The three vignettes above demonstrate the interdisciplinary nature of music theory: they engage music cognition, semiotics (here musical meaning), and dance. They also suggest the breadth of the repertoires explored by music theory, from “classical” music to film music to jazz.
– Daphne Leong
FACULTY NEWS
In July 2021, the international Granada Festival of Music and Dance presented all twelve of George Crumb’s song cycles based on the writings of Spanish poet Federico García Lorca. In connection with these performances, Steven Bruns presented six lectures for the graduate seminar hosted by the University of Granada and the Festival. He also published liner notes for Marcantonio Barone’s premiere recording of Crumb’s suites for piano, Metamorphoses, Books I & II (2017, 2020), released by Bridge Records in honor of the composer’s 92nd birthday.
In May 2020, Karin Buer successfully defended her doctoral dissertation Variations on a Theme of Robert Schumann: Intertextual References and Private Meaning in Clara Schumann’s Opus 20 and Johannes Brahms’s Opus 9, for which she received the “UNC School of Music Distinguished Student Award.” She and her husband Adam celebrated the birth of their first child, Anika, this April.
Keith Waters is collaborating with Brian Levy of New England Conservatory on a book on jazz improvisation, recently accepted for publication by Oxford University Press.
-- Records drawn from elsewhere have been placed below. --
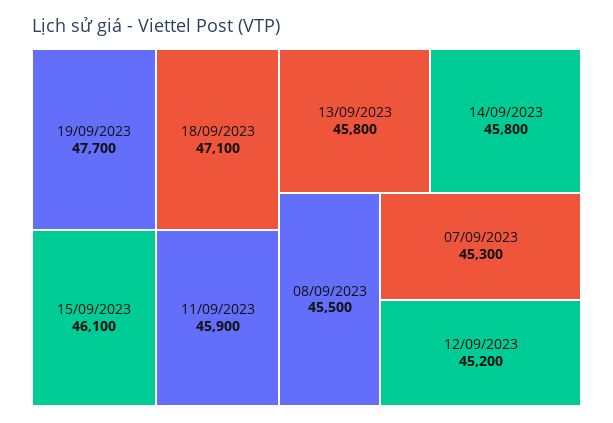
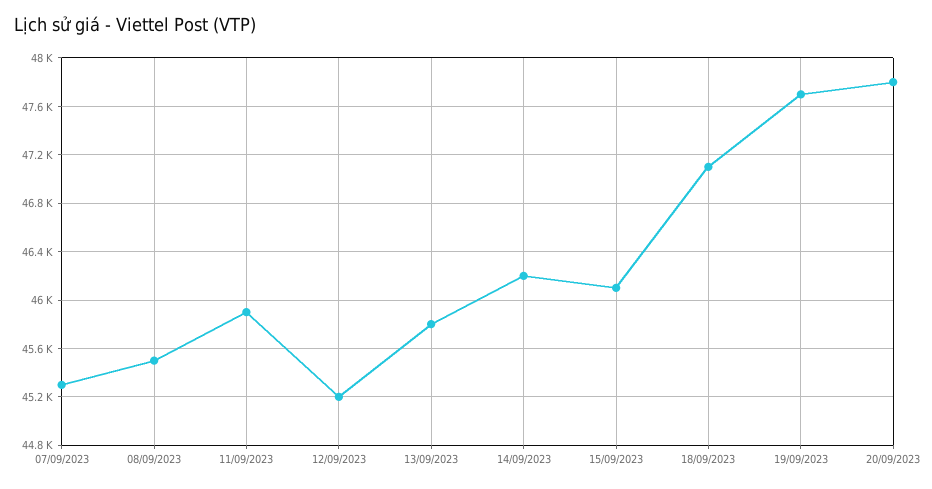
14/09/2023: 45800 -> 46200
20/09/2023: none -> 47800

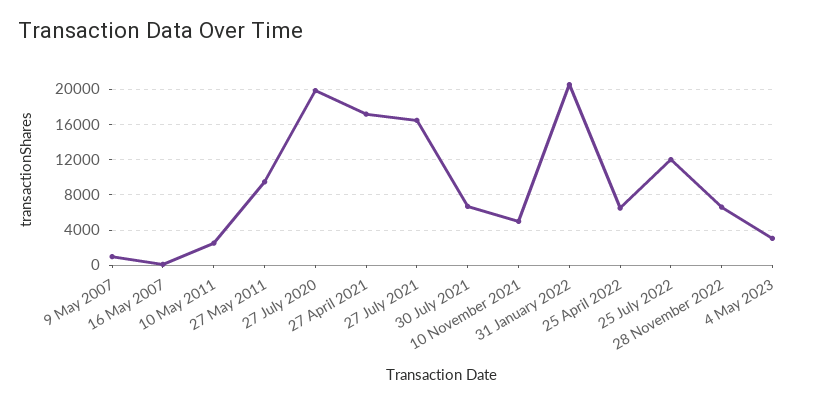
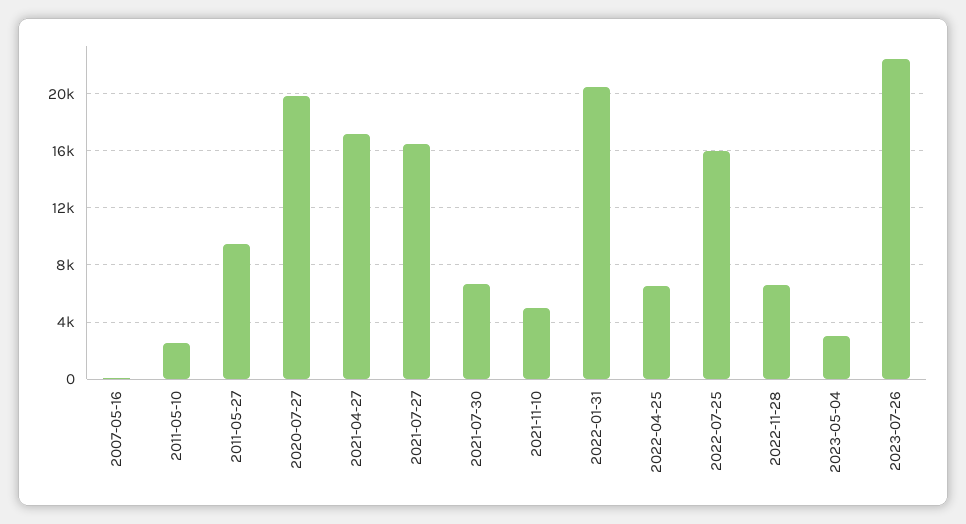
9 May 2007: 1000 -> none
25 July 2022: 12000 -> 16000
2023-07-26: none -> 22500

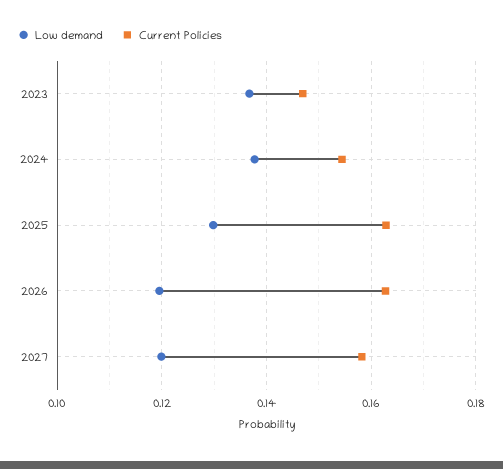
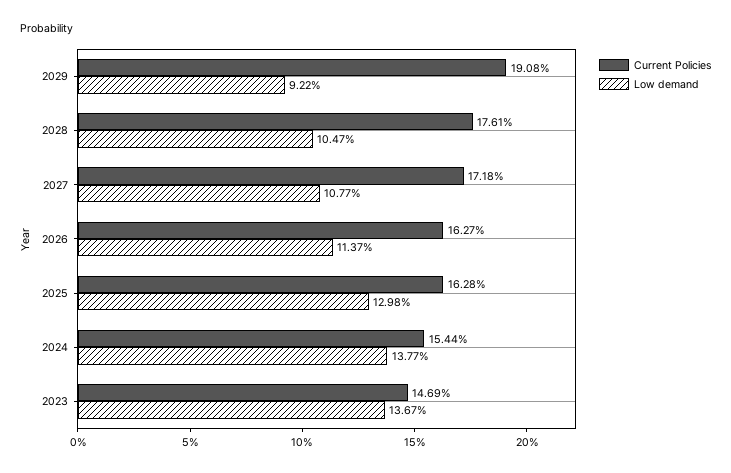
Low demand, 2026: 0.12 -> 0.1137
Low demand, 2027: 0.12 -> 0.1077
Current Policies, 2027: 0.158 -> 0.1718
Current Policies, 2029: none -> 0.1908
Low demand, 2029: none -> 0.0922
Current Policies, 2028: none -> 0.1761
Low demand, 2028: none -> 0.1047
In September, Keith and Brian were invited to the Martini Conservatory in Bologna and the Pergolesi Conservatory in Fermo, Italy, to present their work. Keith performed at the Niwot Jazz Festival with Washington DC-based jazz singer Sharón Clark in September and at the Durham NC Jazz Workshop with guitarist Scott Sawyer in November.
Daphne Leong led a workshop on cross-disciplinary collaboration for the international symposium Dialogues: Analysis & Performance, held in Toronto in October. Two articles, relating analysis and performance in Crumb and in Babbitt, are forthcoming in collections entitled Music Performance Encounters and Playing Babbitt in the 21st Century. While she relished the challenge of teaching interactive music theory classes through zoom, Daphne is immensely relieved to be back in the physical classroom, exploring new avenues, composers, and repertoires with her intrepid students!
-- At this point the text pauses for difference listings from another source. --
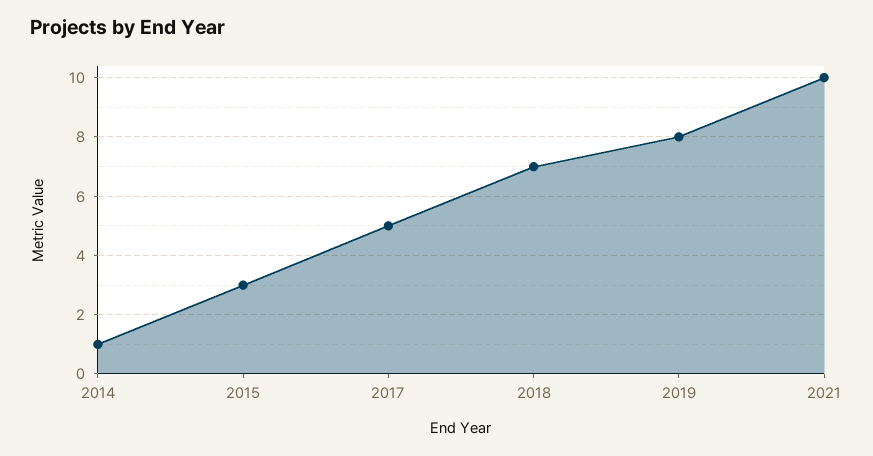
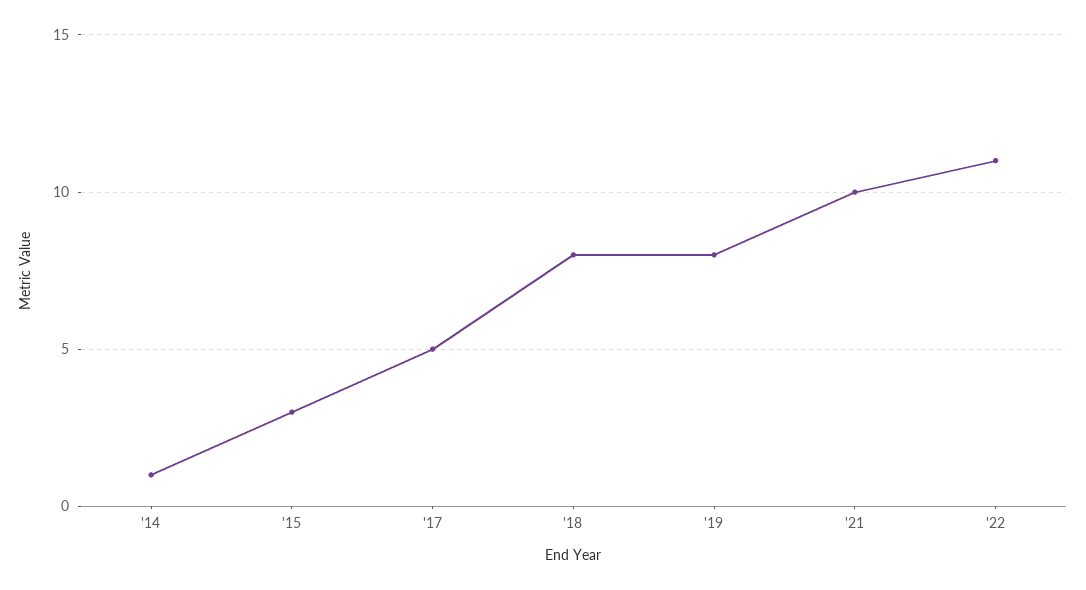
2018: 7 -> 8
'22: none -> 11

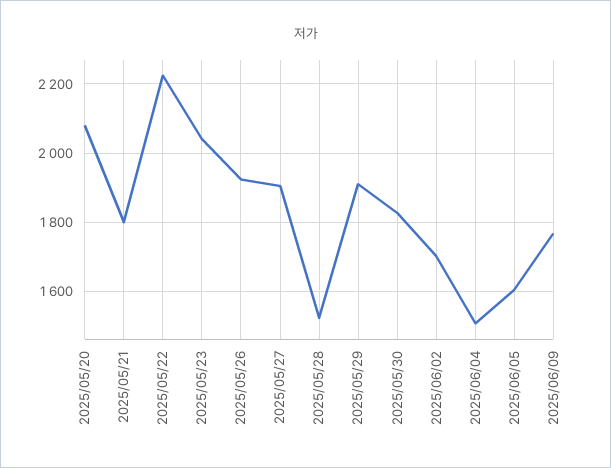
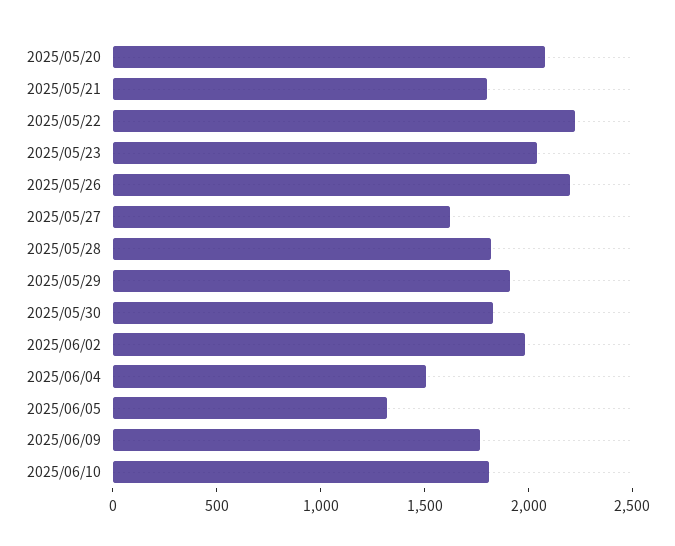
2025/05/26: 1920 -> 2200
2025/05/27: 1900 -> 1600
2025/05/28: 1520 -> 1800
2025/06/02: 1700 -> 2000
2025/06/05: 1600 -> 1300
2025/06/10: none -> 1800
Philip Chang continues to serve on the program committee for the conference Pedagogy into Practice, at Michigan State University, June 2022.
Yonatan Malin published a chapter on music and poetry in The Songs of Fanny Hensel, edited by Stephen Rodgers (Oxford University Press, 2021). He is currently working on a book on Klezmer (Jewish instrumental music from Eastern Europe), tentatively titled Vessels of Song: Idiom and Expression in Klezmer Music. Yonatan is part of a research and development team for the Klezmer Archive Project, which received a $50,000 Digital Humanities Advanced Grant from the National Endowment for the Humanities. In his teaching, Yonatan has enjoyed exploring new repertoire with students including music by Samuel Coleridge Taylor and Florence Price.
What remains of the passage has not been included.